INFORMATION SHOWN.
--
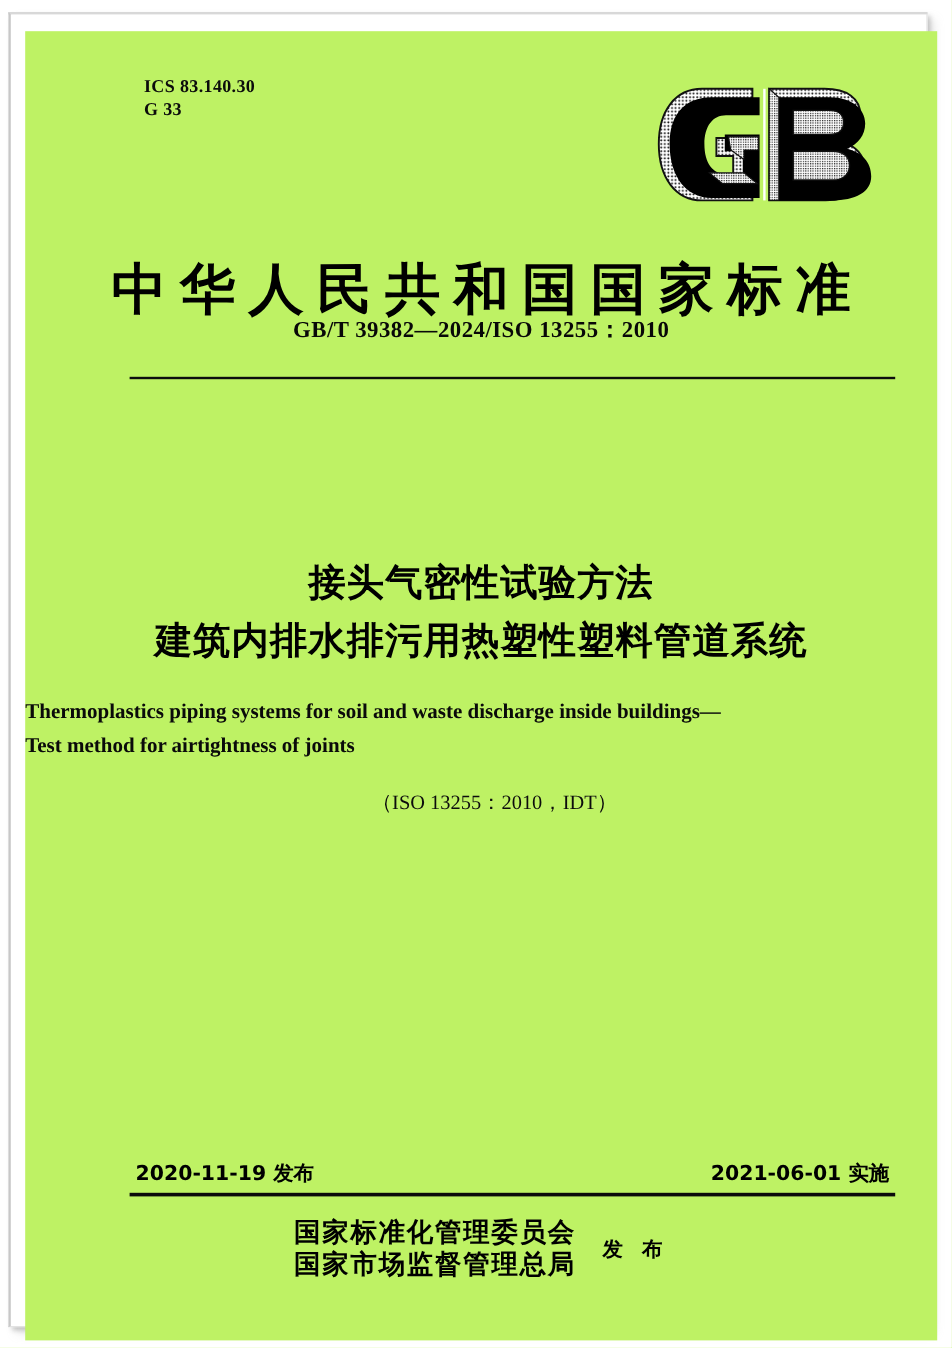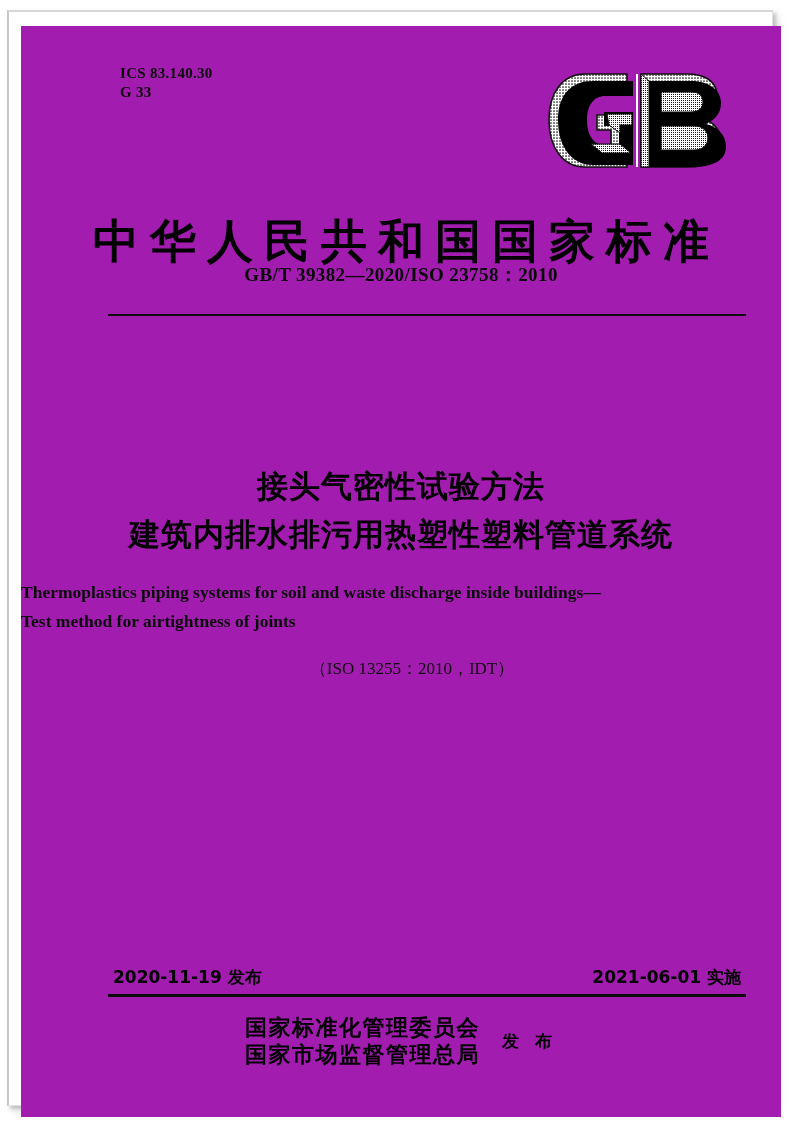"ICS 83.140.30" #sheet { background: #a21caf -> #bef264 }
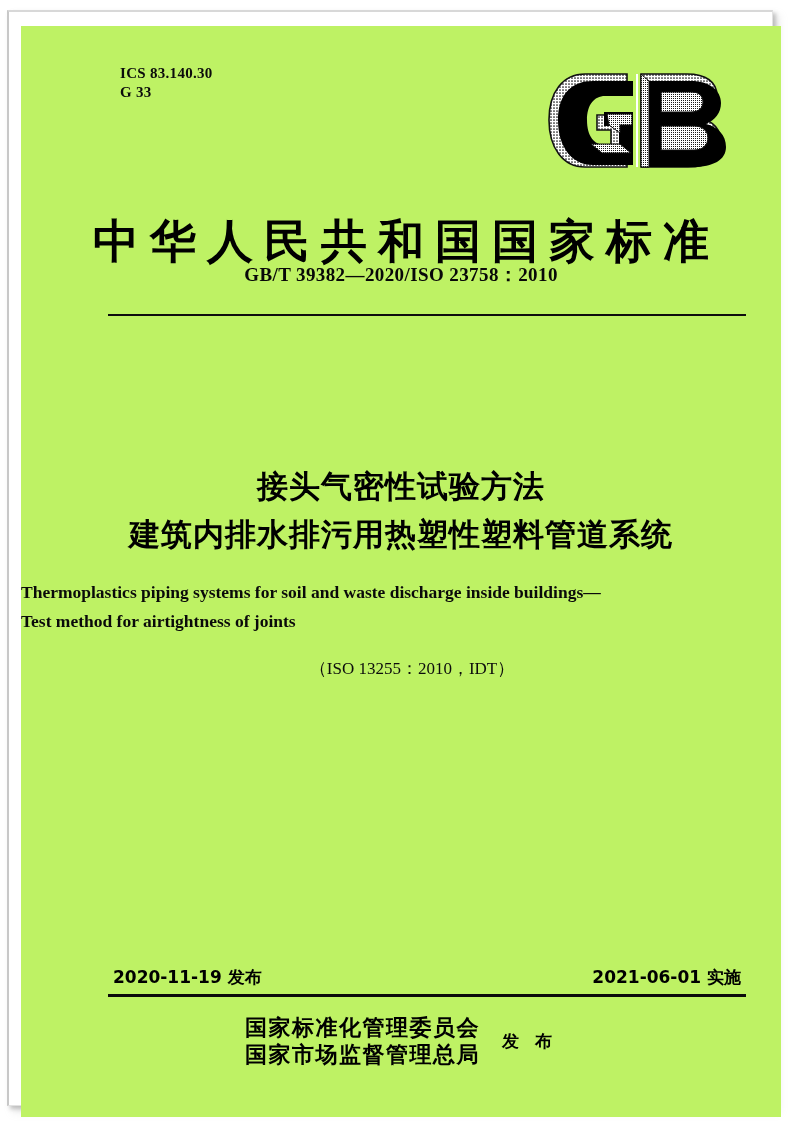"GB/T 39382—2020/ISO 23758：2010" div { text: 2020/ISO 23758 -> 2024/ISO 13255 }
--
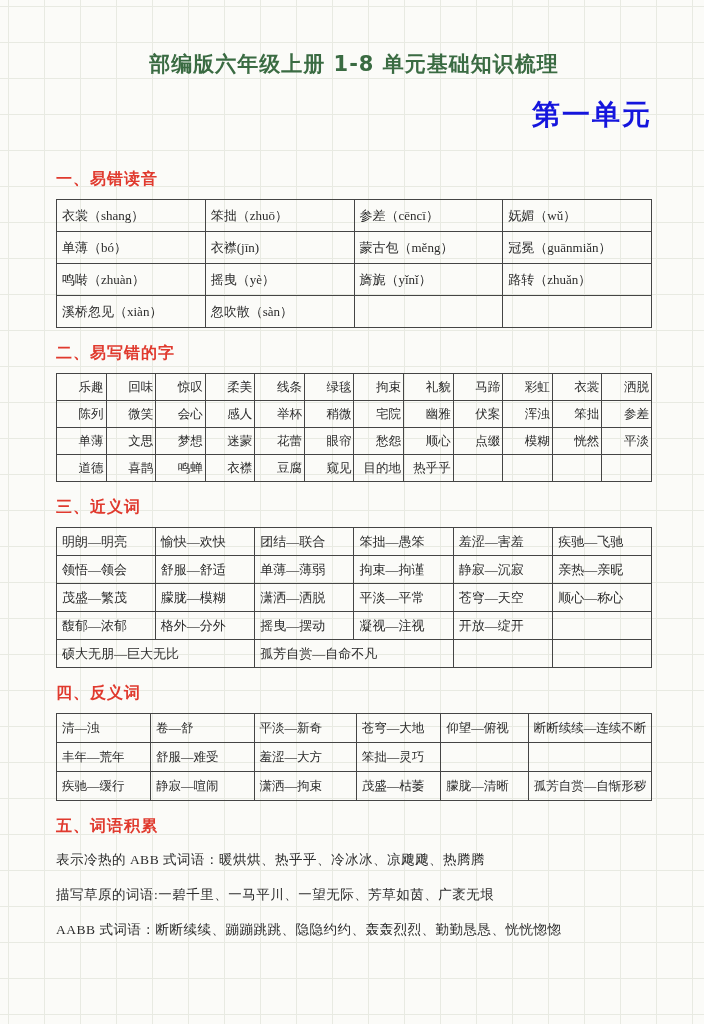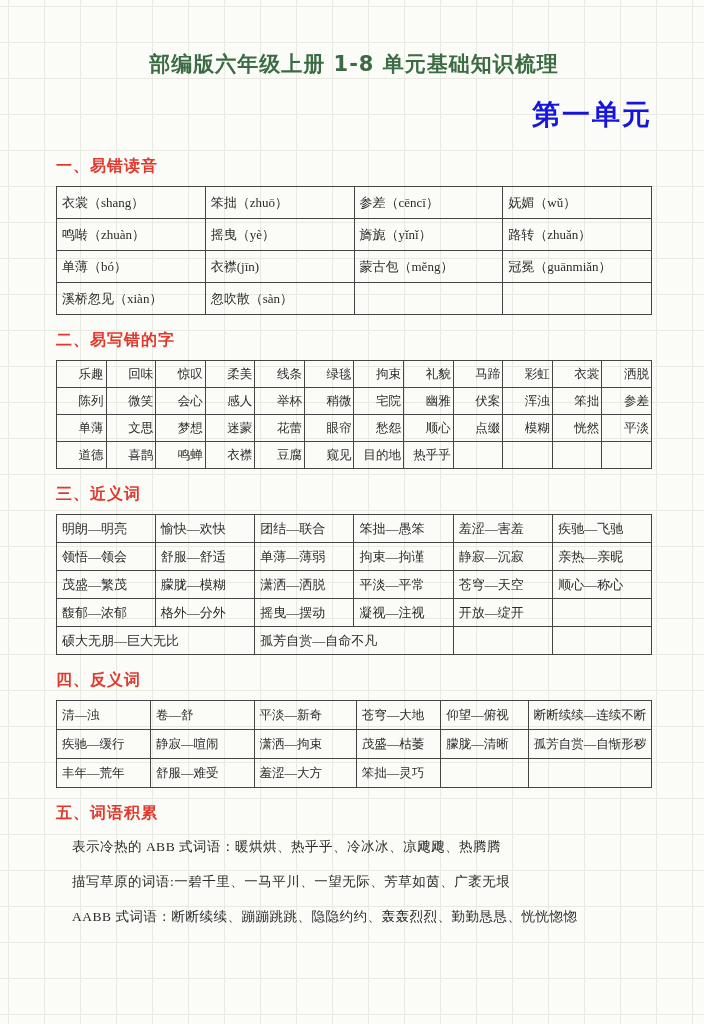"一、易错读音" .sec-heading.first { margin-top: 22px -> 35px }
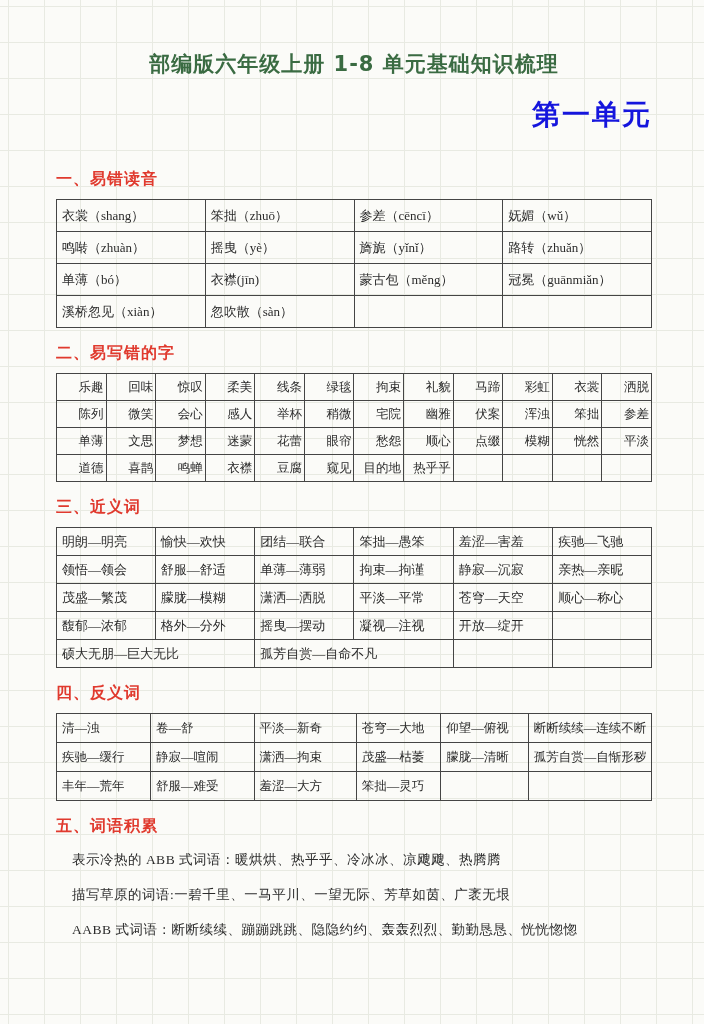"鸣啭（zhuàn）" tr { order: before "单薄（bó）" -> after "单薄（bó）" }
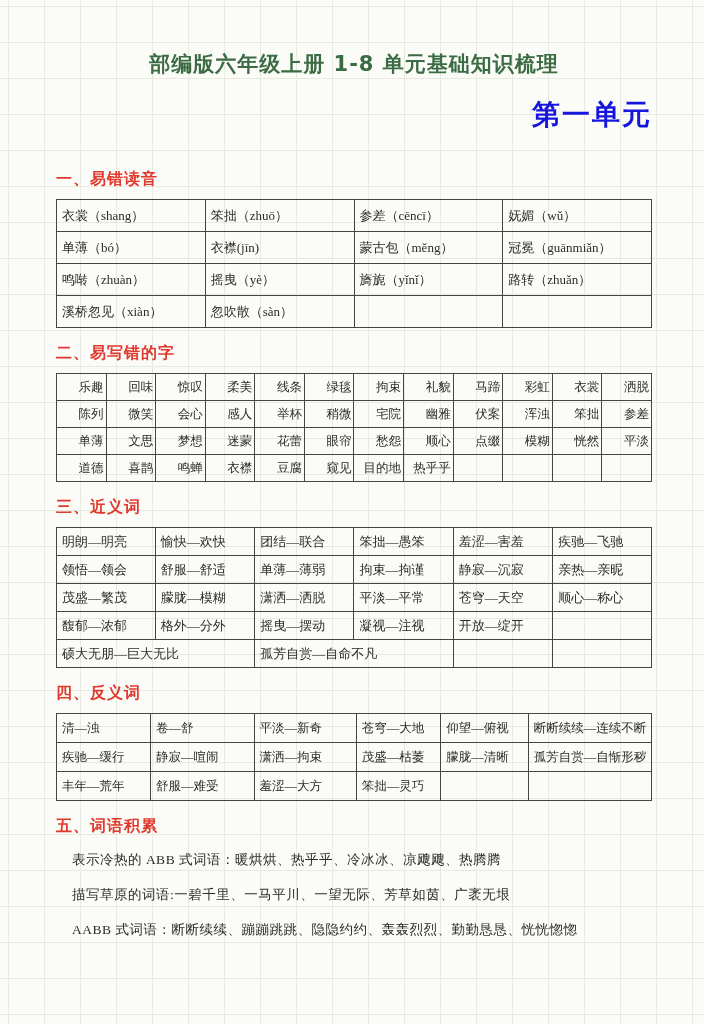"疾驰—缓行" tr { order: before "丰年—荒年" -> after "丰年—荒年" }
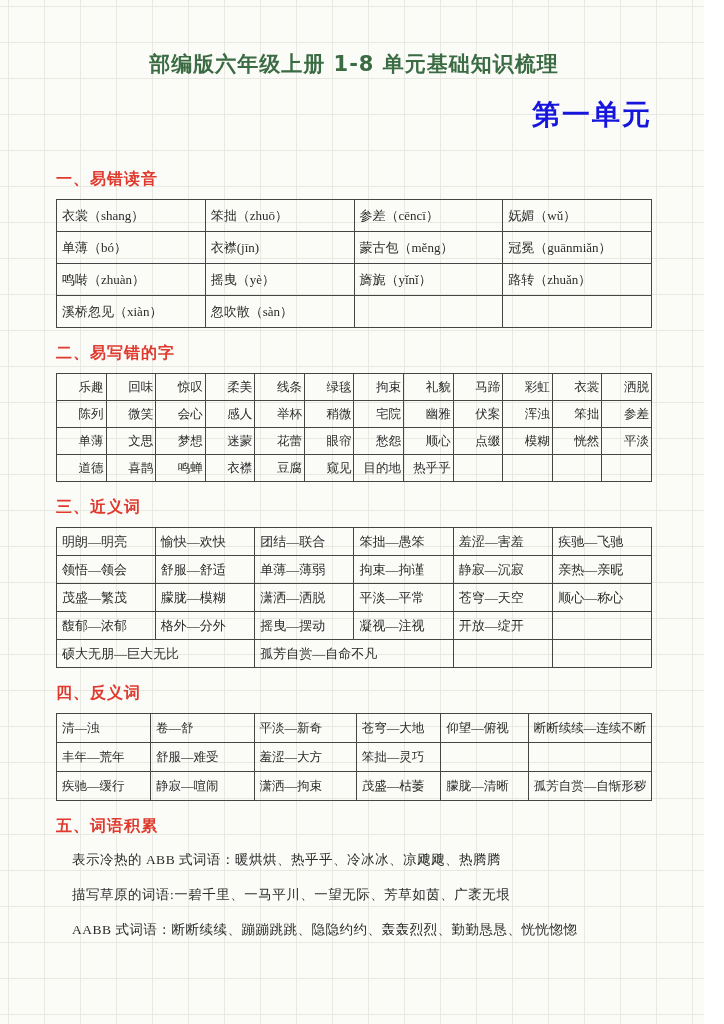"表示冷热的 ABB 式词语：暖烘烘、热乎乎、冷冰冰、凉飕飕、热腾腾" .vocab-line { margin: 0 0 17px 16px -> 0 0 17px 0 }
--
TASK OBJECTIVE. Print, exactly and with no pictures, the lines of the listing above starting at the one that has "background: #a21caf ->" and ending at the one that has "text: 2020/ISO 23758", both included.

COMPLETED EXERCISE.
"ICS 83.140.30" #sheet { background: #a21caf -> #bef264 }
"GB/T 39382—2020/ISO 23758：2010" div { text: 2020/ISO 23758 -> 2024/ISO 13255 }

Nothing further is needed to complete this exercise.